Referring again to memory controller 220, memory controller 220 includes command (CMD) logic 224, which represents logic or circuitry to generate commands to send to memory devices 240. The generation of the commands can refer to the command prior to scheduling, or the preparation of queued commands ready to be sent. Generally, the signaling in memory subsystems includes address information within or accompanying the command to indicate or select one or more memory locations where the memory devices should execute the command. In response to scheduling of transactions for memory device 240, memory controller 220 can issue commands via I/O interface logic 222 to cause memory device 240 to execute the commands. In one embodiment, controller 250 of memory device 240 receives and decodes command and address information received via I/O interface logic 242 from memory controller 220. Based on the received command and address information, controller 250 can control the timing of operations of the logic and circuitry within memory device 240 to execute the commands. Controller 250 is responsible for compliance with standards or specifications within memory device 240, such as timing and signaling requirements. Memory controller 220 can implement compliance with standards or specifications by access scheduling and control.



FIG. 3 is a block diagram of a memory module 300 that includes DRAM chips. In an embodiment, memory module 300 has four DRAM chips. Two of the four DRAM chips 304-1, 304-2 on module 300 are shown in FIG. 3. Each DRAM chip 304-1, 304-2 receives a respective Chip Select signal (CS0, CS1) to enable data access to/from memory resources (memory array) organized as banks in the DRAM chip 304-1, 304-2. The memory array in each DRAM chip 304-1, 304-2 is internally segmented into two equal size portions 306, 308 that can be referred to as a pseudo split die (PSD), with each respective portion 306, 308 internally segmented into two equal size sub-portions 306a, 306b, 308a, 308b. Each respective sub-portion 306a, 306b, 308a, 308b stores 128 bits (a quarter cache line) of a 512 bit cache line. Each DRAM chip 304-1, 304-2 has two subchannels (portions 306, 308).


The number of subchannels is inversely proportional to the number of banks in the memory array. For example, the number of subchannels are doubled (from x to 2x) then the number of banks per subchannel can be reduced by half (from y to y/2) with equivalent performance.
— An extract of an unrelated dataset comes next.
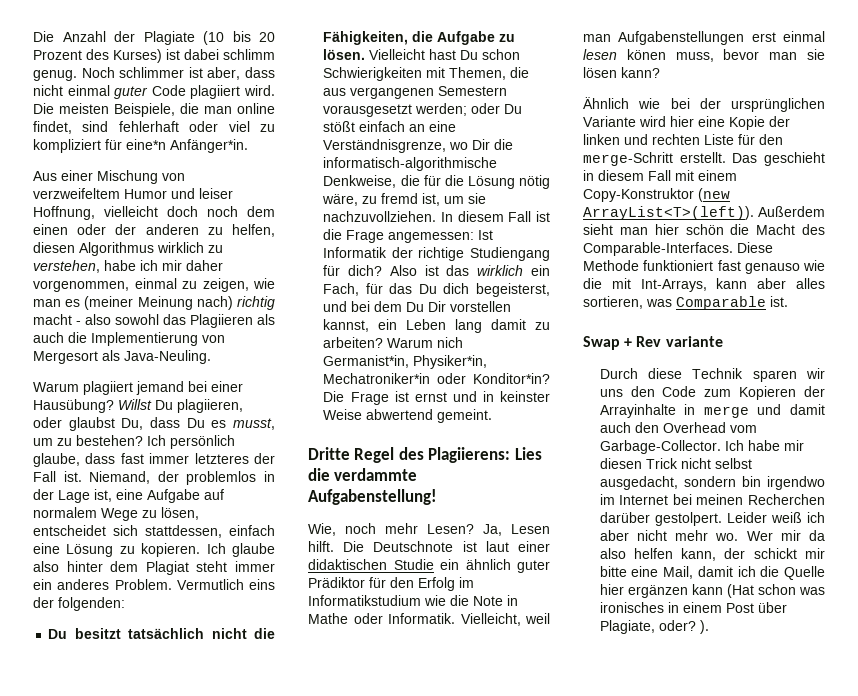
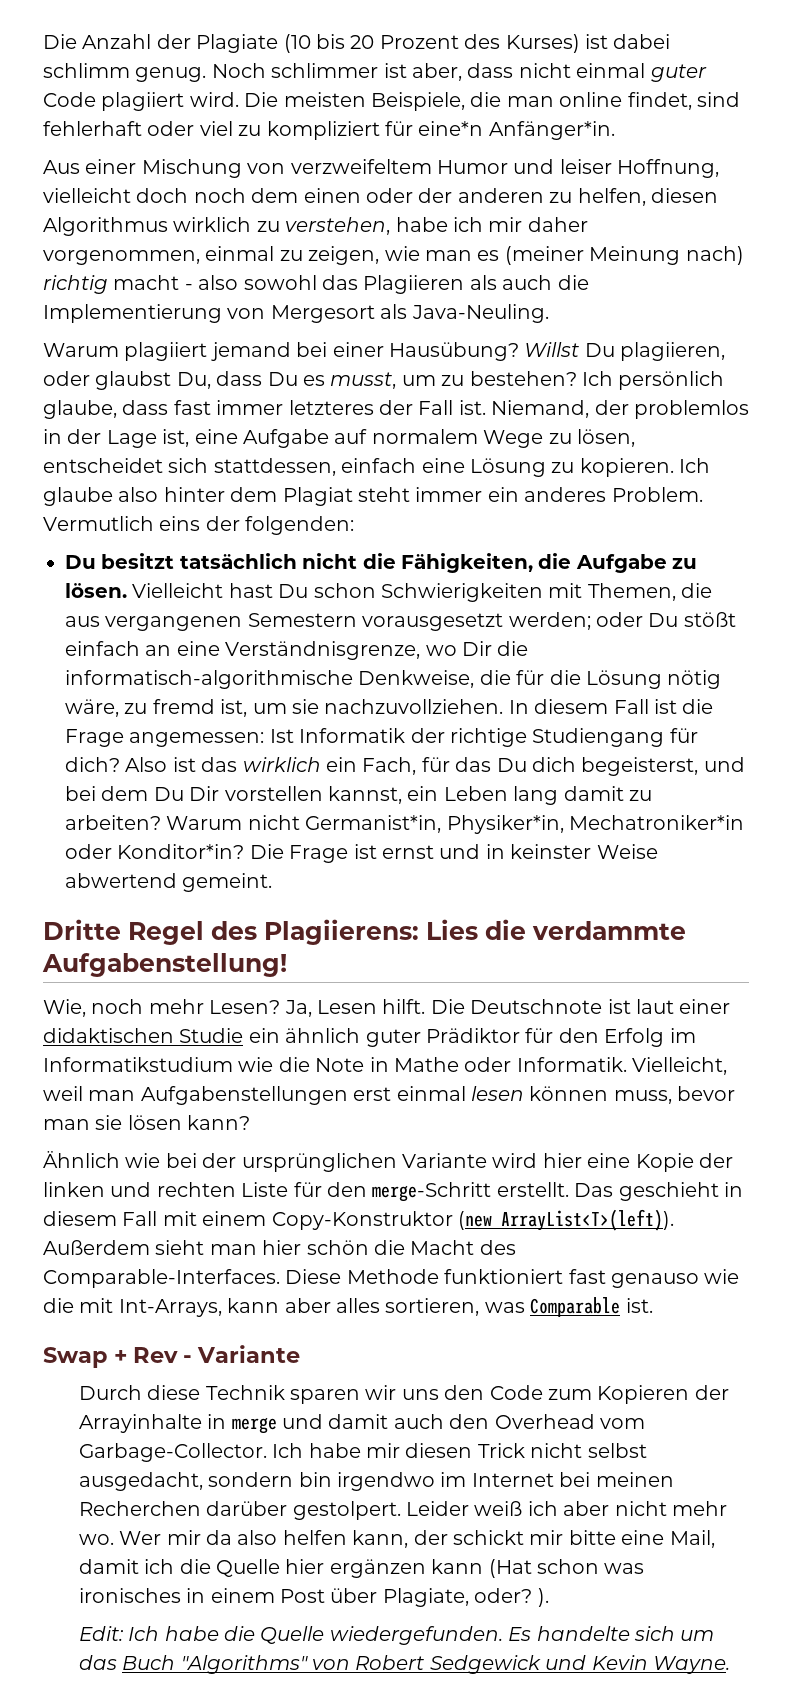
[437,337,464,348] nich -> [247,815,300,830] nicht
[626,49,666,60] könen -> [529,1086,609,1101] können
[665,336,723,347] variante -> [183,1345,301,1363] - Variante
(709, 627) none -> [78,1626,715,1645] [78,1655,730,1674] // Edit: Ich habe die Quelle wiedergefunden. Es handelte sich um das Buch "Algorithms" von Robert Sedgewick und Kevin Wayne.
Data is read/written from the DRAM chips 304-1, 304-2 in a 32B (256 bits) chunk.


A 64B (512 bit) cache line is read from DRAM chip 304-1 by reading a first 32B (256 bits) chunk (first half of the 512 bit cache line) from sub-portion 306a, 306b, 308a, 308b of the memory array in DRAM chip 304-1, followed by a read gap delay and reading a second 32B (256 bits) chunk (second half of the 512 bit cache line) from sub-portion 306a, 306b, 308a, 308b of the memory array in DRAM chip 304-1.


A 64B (512 bit) cache line is written to DRAM chip 304-1 by writing a first 32B (256 bits) chunk (first half of the 512 bit cache line) to sub-portion 306a, 306b, 308a, 308b of the memory array in DRAM chip 304-1, followed by a write gap delay and writing a second 32B (256 bits) chunk (second half of the 512 bit cache line) to sub-portion 306a, 306b, 308a, 308b of DRAM chip 304-1.



FIG. 4 is a Table 400 illustrating read gap time (tCCD_L) for DRAM I/O speeds from 8.0 Gbps to 17.6 Gbps. A clock cycle of the system clock is separated into multiple unit intervals (UIs), where each UI is a transfer cycle. The read gap time (tCCD_L) is the time between Column Address Strobes within the same bank group that is dependent on the internal burst length of the DRAM device.


As shown in row 402 of table 400, for DRAM I/O speeds up to 9.6 Gigabits per second (Gbps), a 5 nano seconds (ns) read gap time is 16 UIs. As shown in row 404 of table 400, for DRAM I/O speeds greater than 9.6 Gbps up to 12.8 Gbps, a 5 ns read gap time is 32 UIs. As shown in row 406 of table 400, for DRAM I/O speeds above 12.8 Gbps and up to 16.0 Gbps, the UI is 0.063 ns and the 5 ns gap time is 48 UIs. For DRAM I/O speeds above 16.0 Gpbs, the 5 ns gap time is 64UI.



FIG. 5 is a timing diagram illustrating a read of a 512 bit cache line from a pseudo split die in a DRAM chip with a 16-bit data bus. The 512-bit cache line is read in response to a read command received from the memory controller in a burst (a sequence of consecutive data transfers). The burst corresponds to a number of transfer cycles, which is related to a bus frequency. In one embodiment, the transfer cycle can be a whole clock cycle for transfers occurring on the same clock or strobe signal edge (for example, on the rising edge).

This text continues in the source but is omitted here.